ROANOKE TIMES

                         Roanoke Times
                 Copyright (c) 1995, Landmark Communications, Inc.

DATE: THURSDAY, April 5, 1990                   TAG: 9004060917
SECTION: VIRGINIA                    PAGE: B1   EDITION: EVENING 
SOURCE: By LAURENCE HAMMACK STAFF WRITER
DATELINE:                                 LENGTH: Medium


DEPOT MANAGER WANTS PICKETING RESTRICTED

The manager of the Roanoke Greyhound bus terminal testified today that striking bus drivers have overstepped the boundaries that were intended to limit picketing at the terminal.

Robert Harmon testified that picketing bus drivers, who are on strike against the company, have often entered the terminal and gathered on Campbell Avenue in violation of an agreement that was reached last month to restrict picketing to the Salem Avenue side of the terminal.

Greyhound is seeking a preliminary injunction in Roanoke Circuit Court that would prohibit "wrongful and illegal acts" by the striking bus drivers.

Bayard Harris, a Roanoke lawyer who is representing Greyhound, said today that escalating problems in which buses have been blocked by strikers led to the company seeking an injunction.

Harris cited concerns about a planned rally Saturday night that he said could attract a crowd of more than 200.

Joe Wilson, an executive board member of the local union, said Wednesday the union will fight the suit.

"We've got a constitutional right to call a scab a scab," Wilson said. "And we don't have to use parlor language to do it. They want us sitting over there like little choir boys."

Wilson denied allegations that strikers have blocked traffic, although he said some union members have walked in front of buses in an attempt to "slow them down."

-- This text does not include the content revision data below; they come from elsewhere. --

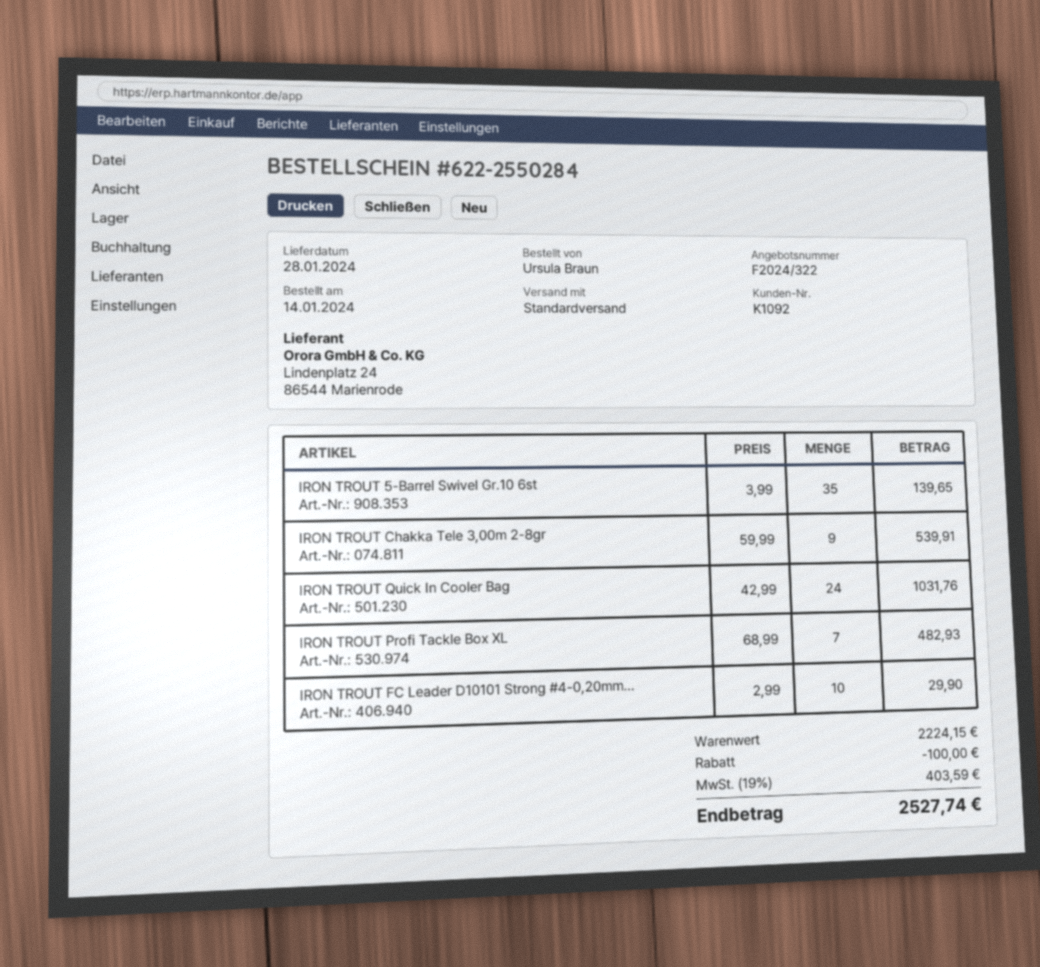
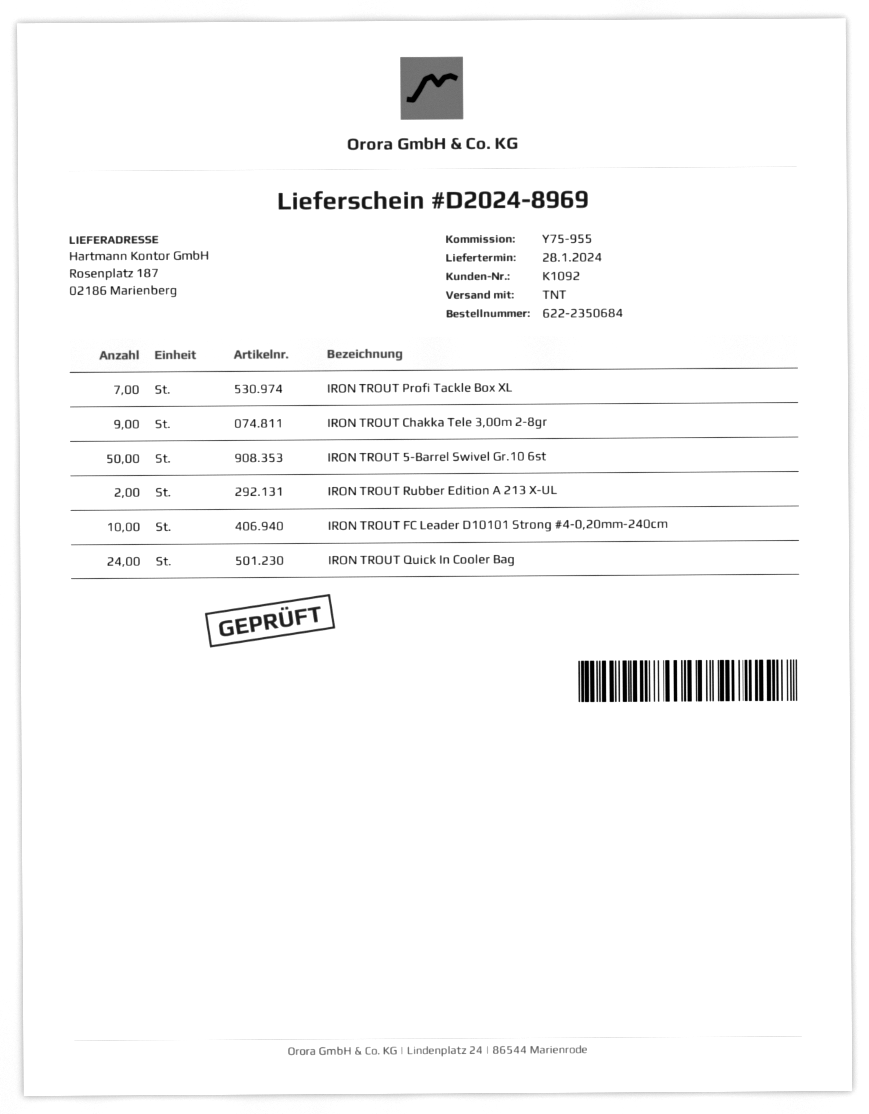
order number: 622-2550284 -> 622-2350684
shipping method: standard -> TNT
IRON TROUT 5-Barrel Swivel Gr.10 6st: 35 -> 50
IRON TROUT Rubber Edition A 213 X-UL: none -> 2

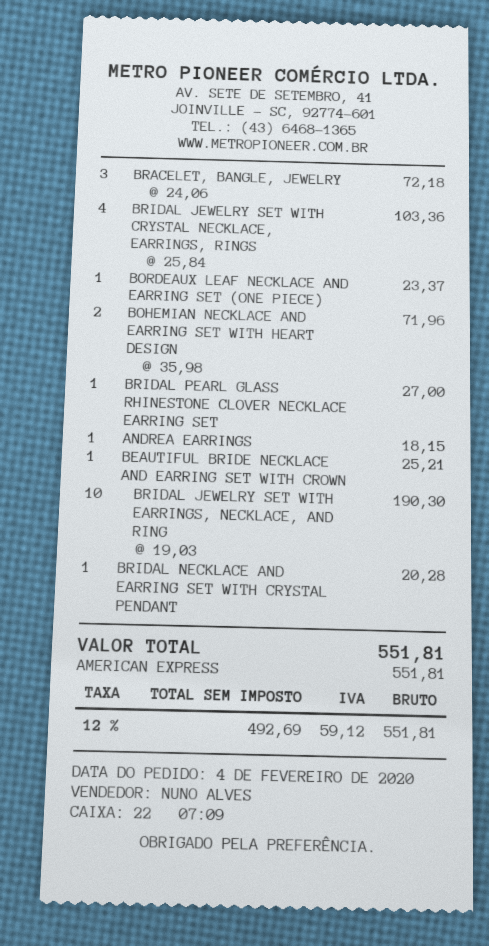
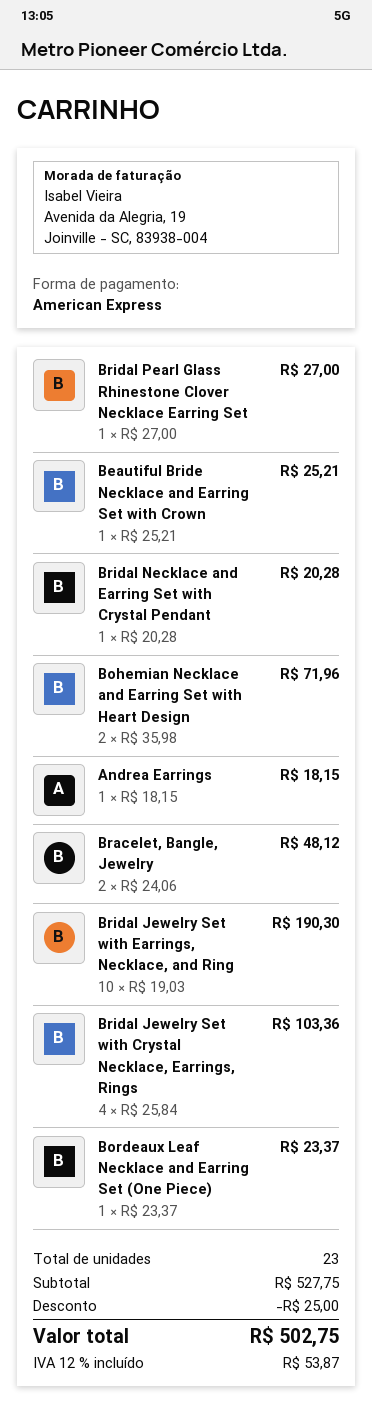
BRACELET, BANGLE, JEWELRY: 3 x 24.06 = 72.18 -> 2 x 24.06 = 48.12
discount: none -> 25.00
tax: 12% = 59.12 -> 12% = 53.87
total: 551.81 -> 502.75

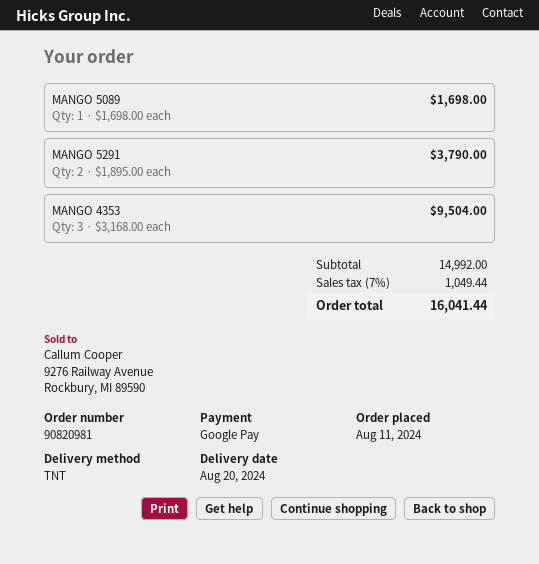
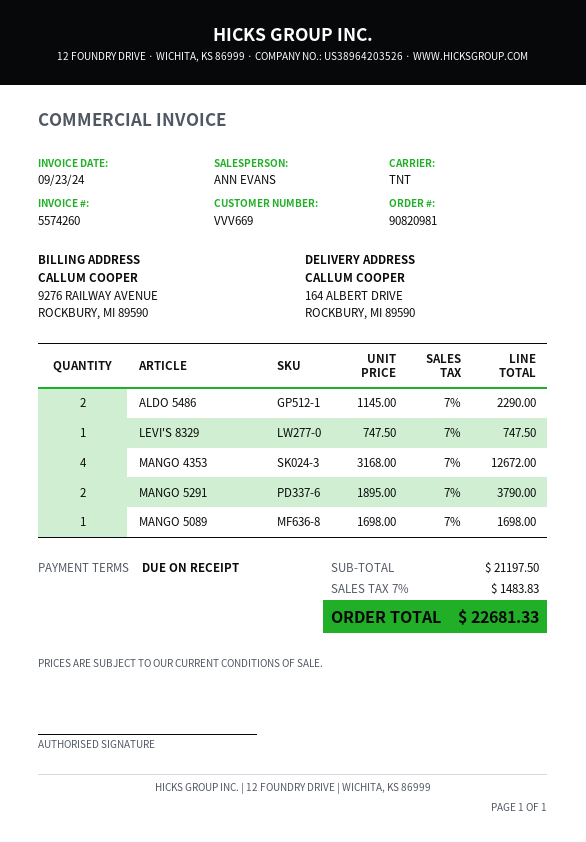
MANGO 4353: 3 x 3168.00 = 9504.00 -> 4 x 3168.00 = 12672.00
ALDO 5486: none -> 2 x 1145.00 = 2290.00
LEVI'S 8329: none -> 1 x 747.50 = 747.50
subtotal: 14992.00 -> 21197.50
tax: 7% = 1049.44 -> 7% = 1483.83
total: 16041.44 -> 22681.33

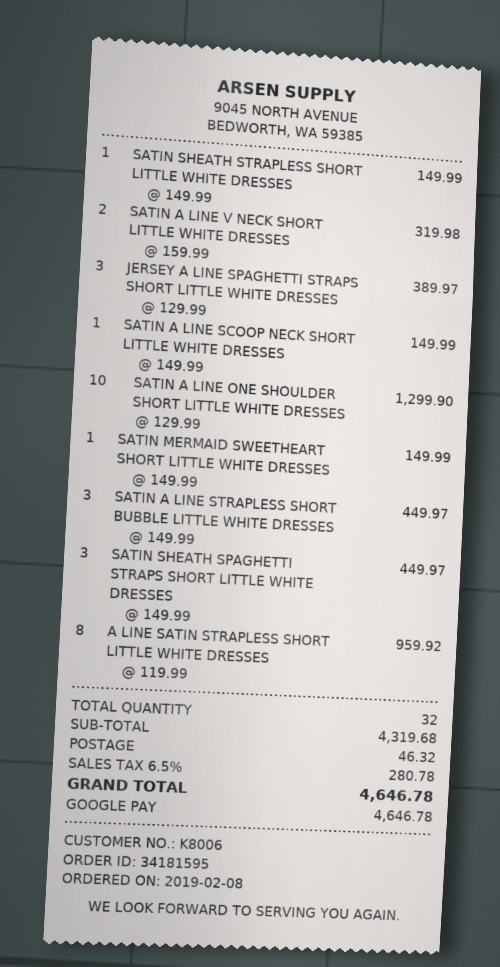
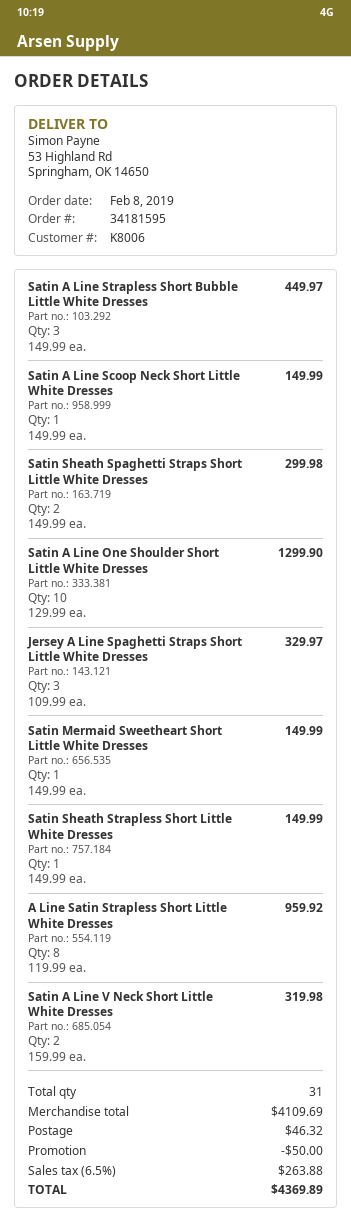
JERSEY A LINE SPAGHETTI STRAPS SHORT LITTLE WHITE DRESSES: 3 x 129.99 = 389.97 -> 3 x 109.99 = 329.97
SATIN SHEATH SPAGHETTI STRAPS SHORT LITTLE WHITE DRESSES: 3 x 149.99 = 449.97 -> 2 x 149.99 = 299.98
total quantity: 32 -> 31
subtotal: 4319.68 -> 4109.69
discount: none -> 50.00
tax: 6.5% = 280.78 -> 6.5% = 263.88
total: 4646.78 -> 4369.89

"I don't think we're doing anything unlawful," he said.

By seeking an injunction, Greyhound officials are not trying to keep union members from picketing. Instead, the company only wants to ensure that picket lines do not become violent and disruptive, Greyhound spokeswoman Teresa Clancy said.

Clancy, who works in the company's Dallas headquarters, said she was not familiar with details of the Roanoke suit. But she said the company had filed 19 similar suits in cities across the nation where strike-related violence has been the worst.

Most of the suits have resulted in injunctions that limit the number of pickets at a single location and place restrictions on their actions, Clancy said.

"It seems like as soon as we obtain an injunction, the violence has decreased," she said. Richmond is the only Virginia city in which an injunction has been obtained.

The lawsuit filed in Roanoke accuses the strikers of using "insulting and threatening language" toward replacement drivers.

Wilson admitted that the strikers use less-than-flattering language, but he denied the threats.

"We call them names, there's no doubt about that, and we use some very good adjectives to describe them, if you know what I mean," Wilson said.